Atosiban study investigates safety and oxidative stress impact in women with impending preterm birth.

Oxidative Stress in Women Treated With Atosiban for Impending Preterm Birth

Background

Preterm birth, defined as delivery before 37 completed weeks of gestation, is the leading cause of neonatal morbidity and mortality. Oxidative stress is a significant factor in its pathogenesis. Current management often involves tocolytic agents like Atosiban, a reversible, competitive antagonist of the oxytocin receptor, to delay labor. However, the broader impact of these treatments on maternal oxidative stress levels, a key contributor to preterm birth, remains an area requiring further investigation to ensure comprehensive safety and efficacy.

Study Design

Investigators conducted an analysis to assess the safety of Atosiban administration in women experiencing impending preterm labor. The study aimed to determine Atosiban's impact on levels of oxidative stress after 48 hours of tocolytic treatment. The intervention involved administration of Atosiban, a known oxytocin receptor antagonist, to women with preterm labor. The primary endpoints were likely related to safety and changes in oxidative stress markers, though specific assays or patient numbers (n) were not detailed in the abstract.

Results

The provided abstract outlines the study's objective to investigate the safety of Atosiban and its impact on oxidative stress levels after 48 hours of tocolytic treatment for impending preterm birth. However, it does not present any specific results, numerical data, statistical analyses, or conclusions regarding these investigations. Therefore, no findings, percentages, p-values, or fold-changes can be reported from this abstract. The abstract serves as an introduction to the research question rather than a summary of its outcomes.
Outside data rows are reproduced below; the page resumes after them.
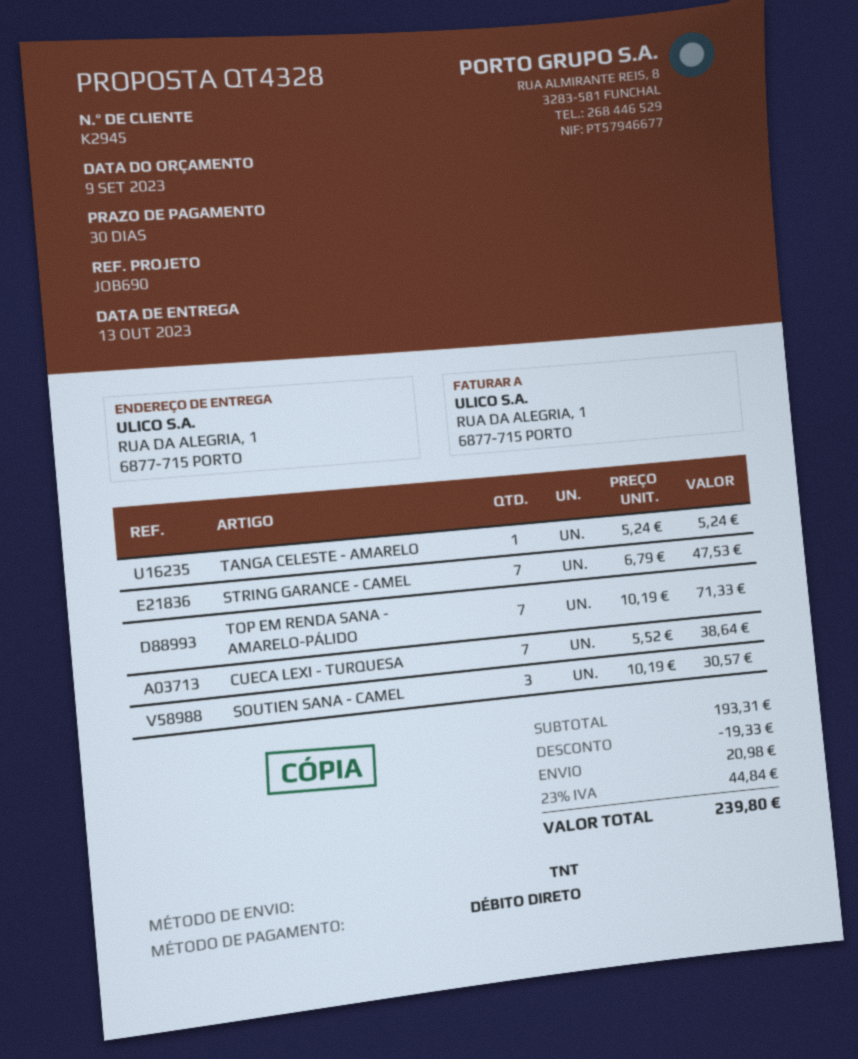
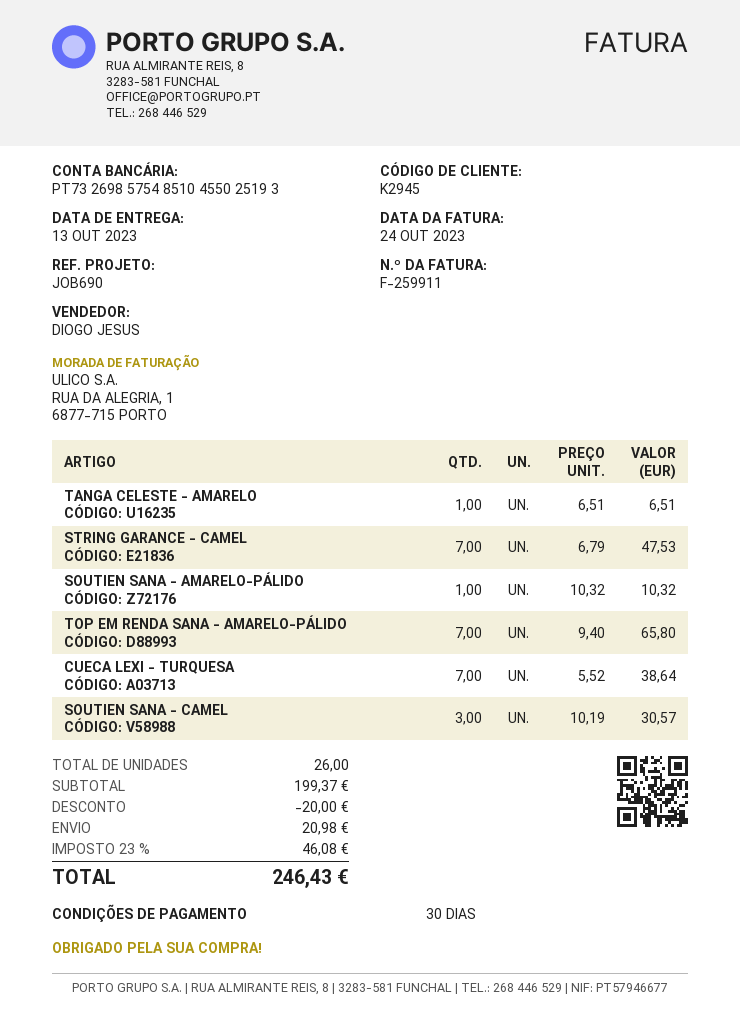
TANGA CELESTE - AMARELO: 1 x 5.24 = 5.24 -> 1 x 6.51 = 6.51
TOP EM RENDA SANA - AMARELO-PÁLIDO: 7 x 10.19 = 71.33 -> 7 x 9.40 = 65.80
SOUTIEN SANA - AMARELO-PÁLIDO: none -> 1 x 10.32 = 10.32
subtotal: 193.31 -> 199.37
discount: 19.33 -> 20.00
tax: 23% = 44.84 -> 23% = 46.08
total: 239.80 -> 246.43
No specific findings or numerical results were presented in the abstract to report.

Why It Matters

Understanding the safety profile of Atosiban and its effects on oxidative stress is crucial for optimizing preterm birth management. If future results from this study demonstrate a favorable impact on oxidative stress or a robust safety profile, it could reinforce Atosiban's role as a preferred tocolytic. Further research is needed to translate these investigational objectives into actionable clinical protocols, as the abstract does not provide any findings to guide immediate changes in practice or dosing strategies. The study's eventual findings could inform personalized treatment approaches.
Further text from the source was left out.